Oral administration of levetiracetam to pregnant rabbits during the period of organogenesis resulted in increased embryofetal mortality and increased incidences of minor fetal skeletal abnormalities at doses ≥600 mg/kg/day (approximately 4 times MRHD on a mg/m 2 basis) and in decreased fetal weights and increased incidences of fetal malformations at a dose of 1800 mg/kg/day (12 times the MRHD on a mg/m2 basis).

The developmental no effect dose was 200 mg/kg/day (1.3 times the MRHD on a mg/m2 basis).

Maternal toxicity was also observed at 1800 mg/kg/day.

When levetiracetam was administered orally to pregnant rats during the period of organogenesis, fetal weights were decreased and the incidence of fetal skeletal variations was increased at a dose of 3600 mg/kg/day (12 times the MRHD).

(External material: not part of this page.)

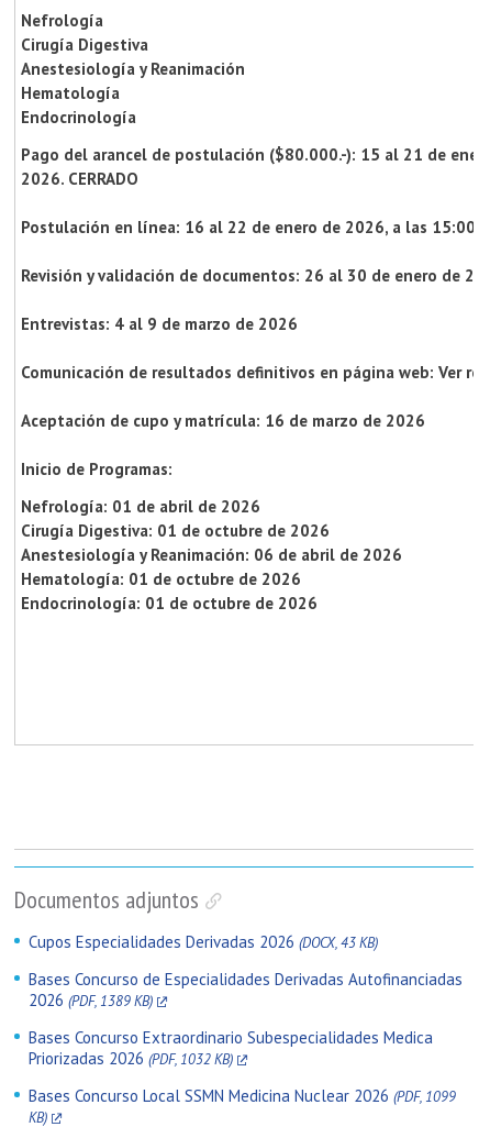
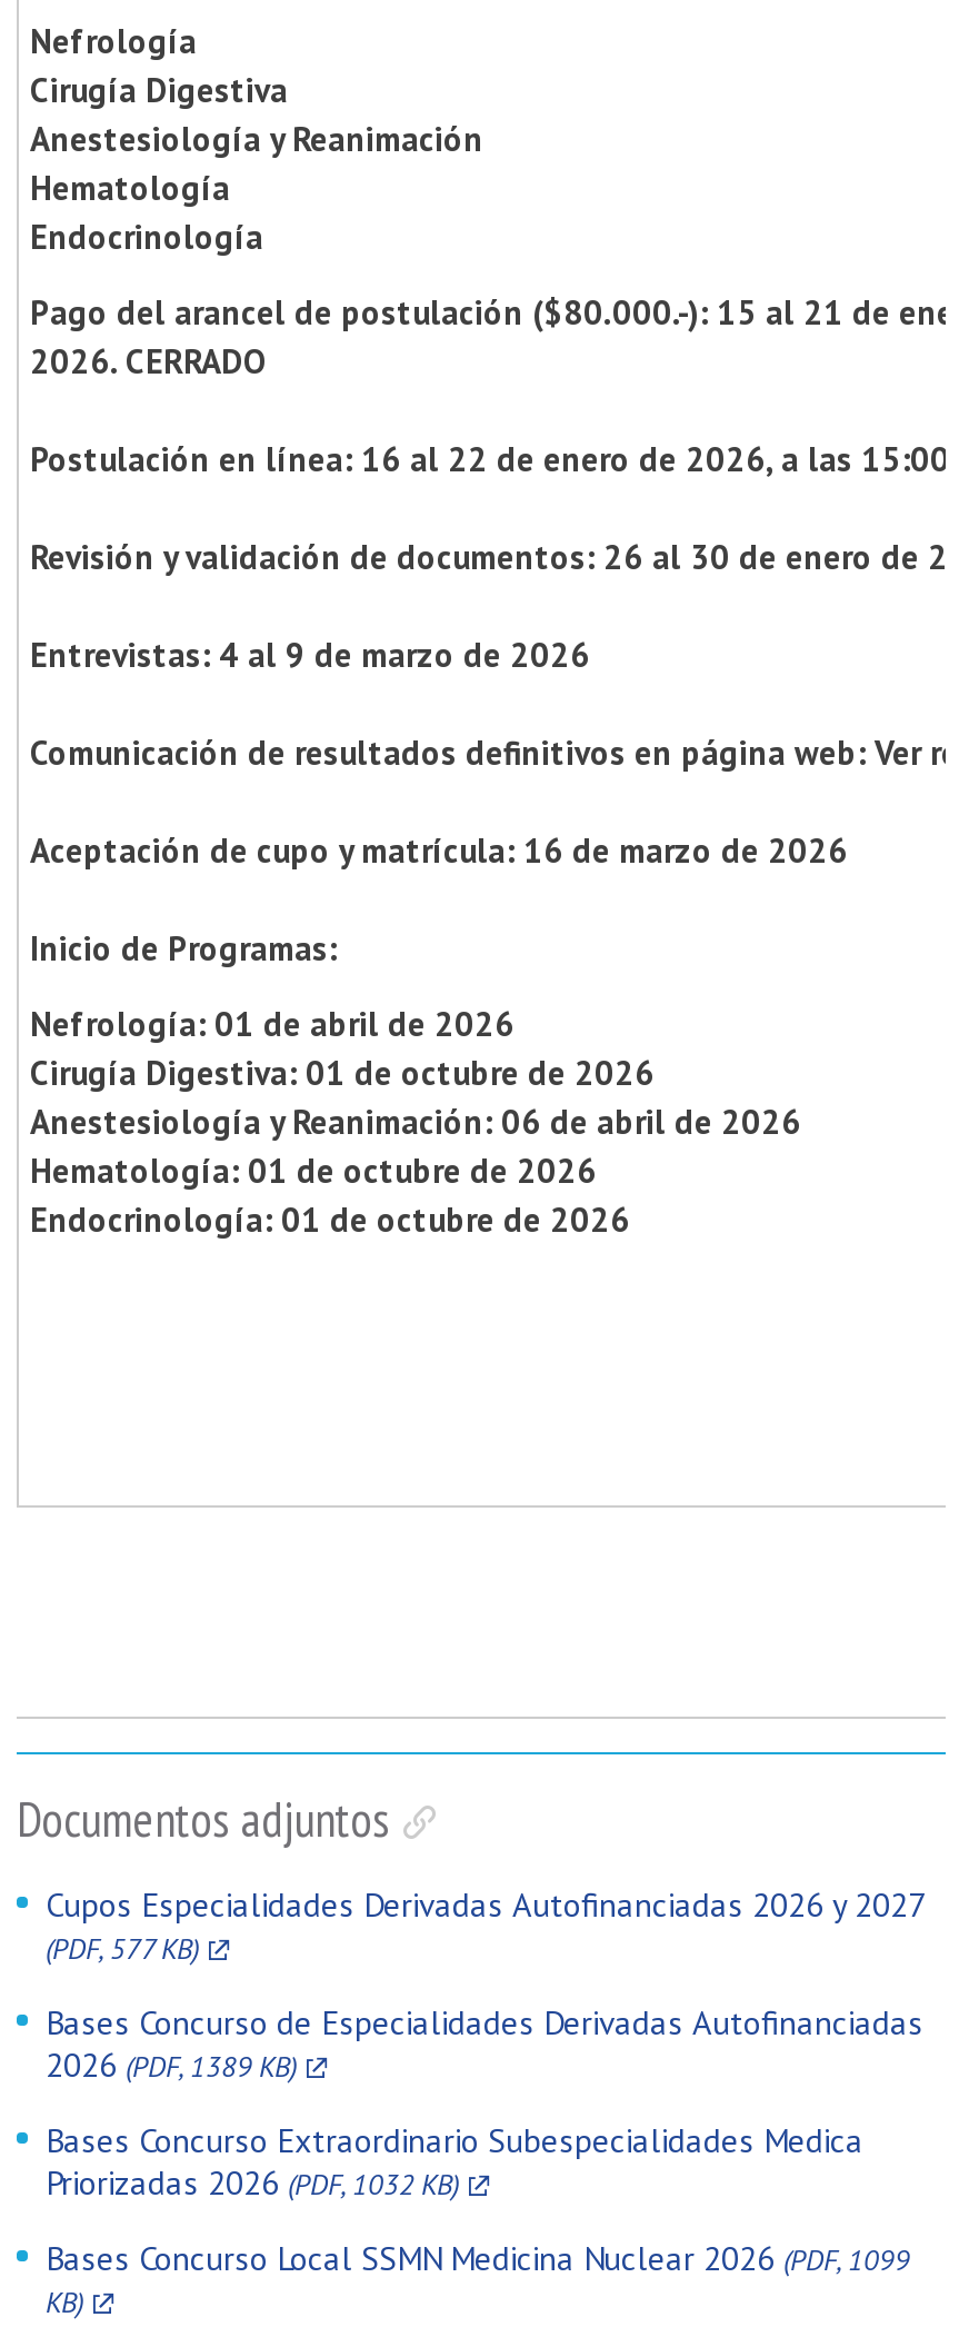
[29,932,378,953] Cupos Especialidades Derivadas 2026 (DOCX, 43 KB) -> [46,1884,923,1969] Cupos Especialidades Derivadas Autofinanciadas 2026 y 2027 | (PDF, 577 KB)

1200 mg/kg/day (4 times the MRHD) was a developmental no effect dose.

There was no evidence of maternal toxicity in this study.

Treatment of rats with levetiracetam during the last third of gestation and throughout lactation produced no adverse developmental or maternal effects at oral doses of up to 1800 mg/kg/day (6 times the MRHD on a mg/m 2 basis).

Pregnancy Registry To provide information regarding the effects of in utero exposure to levetiracetam extended-release, physicians are advised to recommend that pregnant patients taking levetiracetam extended-release enroll in the North American Antiepileptic Drug (NAAED) pregnancy registry.

This can be done by calling the toll free number 1-888-233-2334, and must be done by the patients themselves.

Information on the registry can also be found at the website http://www.aedpregnancyregistry.org/.

NUSRING MOTHERS

8.3 Nursing Mothers Levetiracetam is excreted in breast milk.

Because of the potential for serious adverse reactions in nursing infants from levetiracetam extended-release tablets, a decision should be made whether to discontinue nursing or discontinue the drug, taking into account the importance of the drug to the mother.

WARNING AND CAUTIONS

5 WARNINGS AND PRECAUTIONS • Suicidal Behavior and Ideation.

(5.1) • Neuropsychiatric Adverse Reactions: Levetiracetam extended-release tablets causes somnolence, dizziness, and behavioral abnormalities.

The adverse reactions that may be seen in patients receiving levetiracetam extended-release tablets are expected to be similar to those seen in patients receiving immediate-release levetiracetam tablets.

(5.2) •In controlled trials of immediate-release levetiracetam tablets in patients experiencing partial onset seizures, immediate-release levetiracetam causes somnolence and fatigue, coordination difficulties, and behavioral abnormalities (e.g., psychotic symptoms, suicidal ideation, and other abnormalities).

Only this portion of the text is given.